The very name of the butcher shop that Tom and his partners are preparing to open—The Meat Hook—harks back to an earlier time, when whole animals were delivered to New York butchers and their carcasses moved on hooks on ceiling tracks. Now, sirloin and strip steaks and pork chops are mostly vacuum-packed, boxed in enormous plants and shipped directly to supermarkets. But Tom is nostalgic for that earlier era, when people knew their butchers and understood their meat.
“I like to call it regressive, before boxed beef, before feedlots,” he says. “The Meat Hook is an act of nostalgia, but is also trying to move everything forward.”
“In my secret heart, I wish we could go back to the America of my grandfather.

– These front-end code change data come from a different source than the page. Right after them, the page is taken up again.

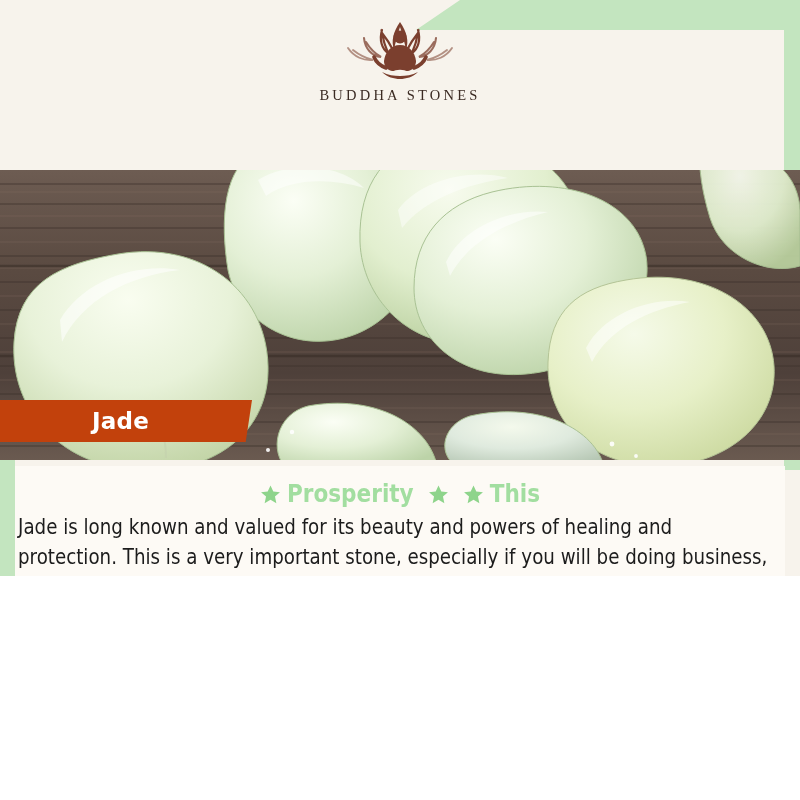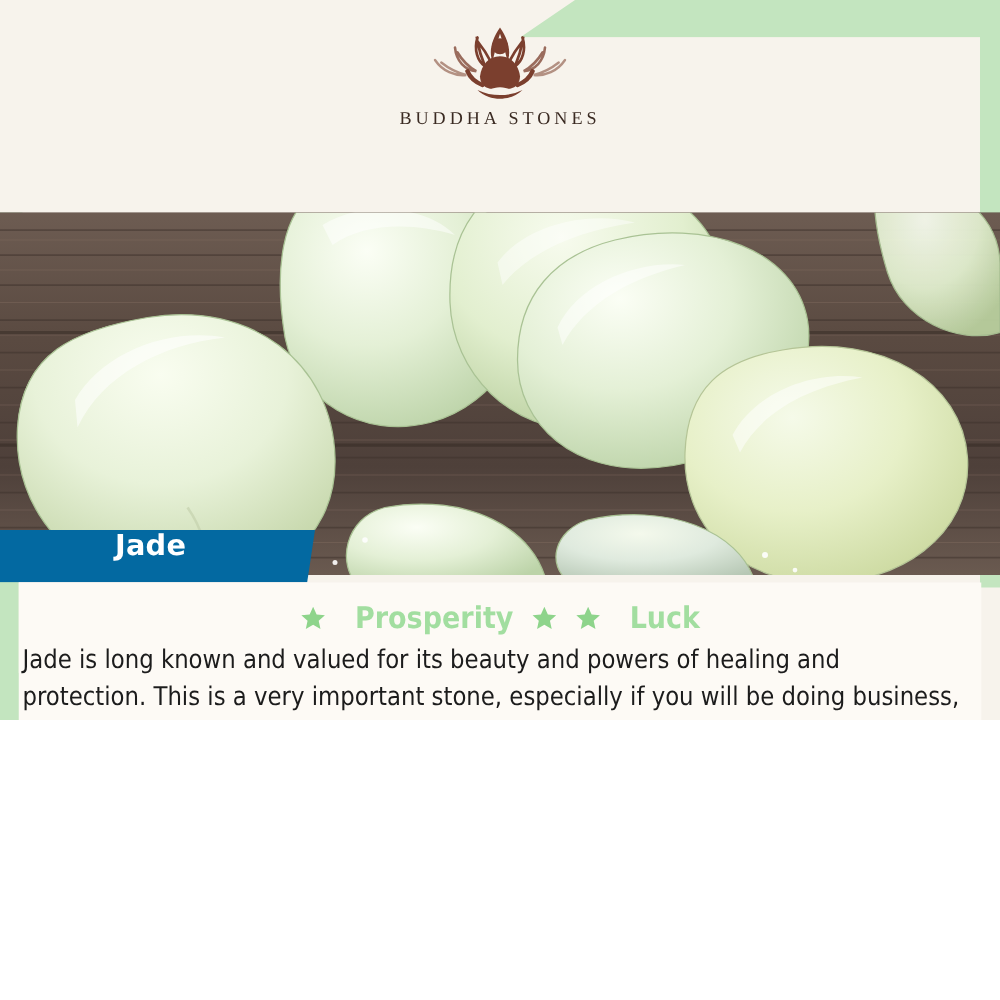"Jade" .jade-bar { align-items: flex-start -> center; background: #0369a1 -> #c2410c; top: 424px -> 400px }
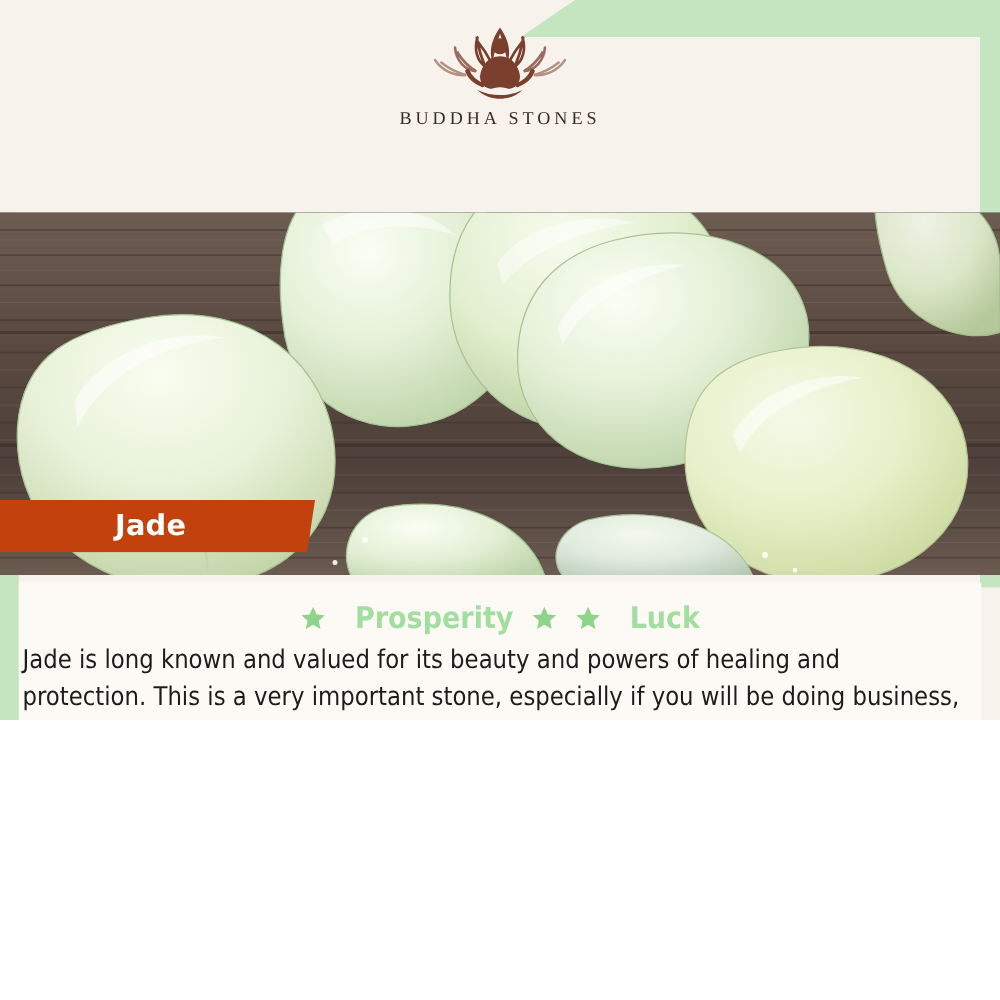"Prosperity" .benefit { gap: 23px -> 6px }
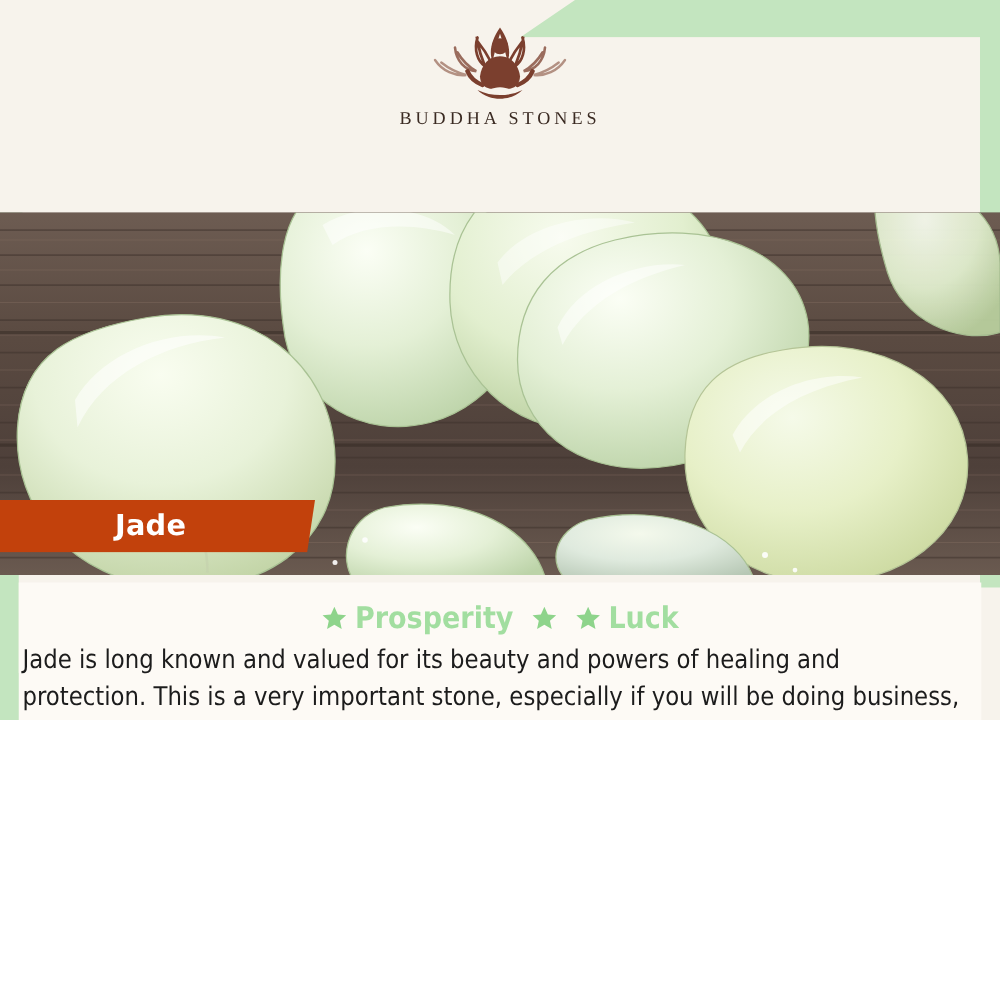"Luck" span.benefit-label { text: Luck -> This }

He could tell you what any cut was on the steak.”
· · ·
NOTHING is so antithetical to the urban, the urbane—the sophisticated city—as keeping and killing livestock. A European visitor to New York in 1830 was appalled that slaughterhouses were “scattered over many populous districts of the city,” filling the air with “the most noxious effluvia.” Blood saturated absorbent wooden slaughterhouse floors, where it rotted and gave off “offensive odors,” complained the New York Board of Health. Offal piled in the sewers produced horrible fumes, and draped across the sewer openings was a pretty white mold feeding on animal decay, which people called “lace curtains.”
The miasma theory of disease postulated that illnesses such as diphtheria, scarlet fever, smallpox, cholera, and typhoid arose from noxious odors. People were outraged by the prospect that animal smells were not only unsavory, but also unsafe. In a meeting with the city’s sanitary inspector, one reporter unrolled a map of recent diphtheria and typhoid cases, showing that they coincided with the slaughterhouse districts—gotcha!
Yet in an era before refrigeration, animals had to be marched into the city “on the hoof,” to be killed near where they would be eaten. Steak, it turns out, is a city meal. The American myth of the cowboy on the open plain had its terminus in a crowded, dark city restaurant where people ate their steaks standing up, dispatching the cows the cowboys corralled. Beef eaters were simply more common in cities, whose sheer numbers of people could support a steady demand for large animals.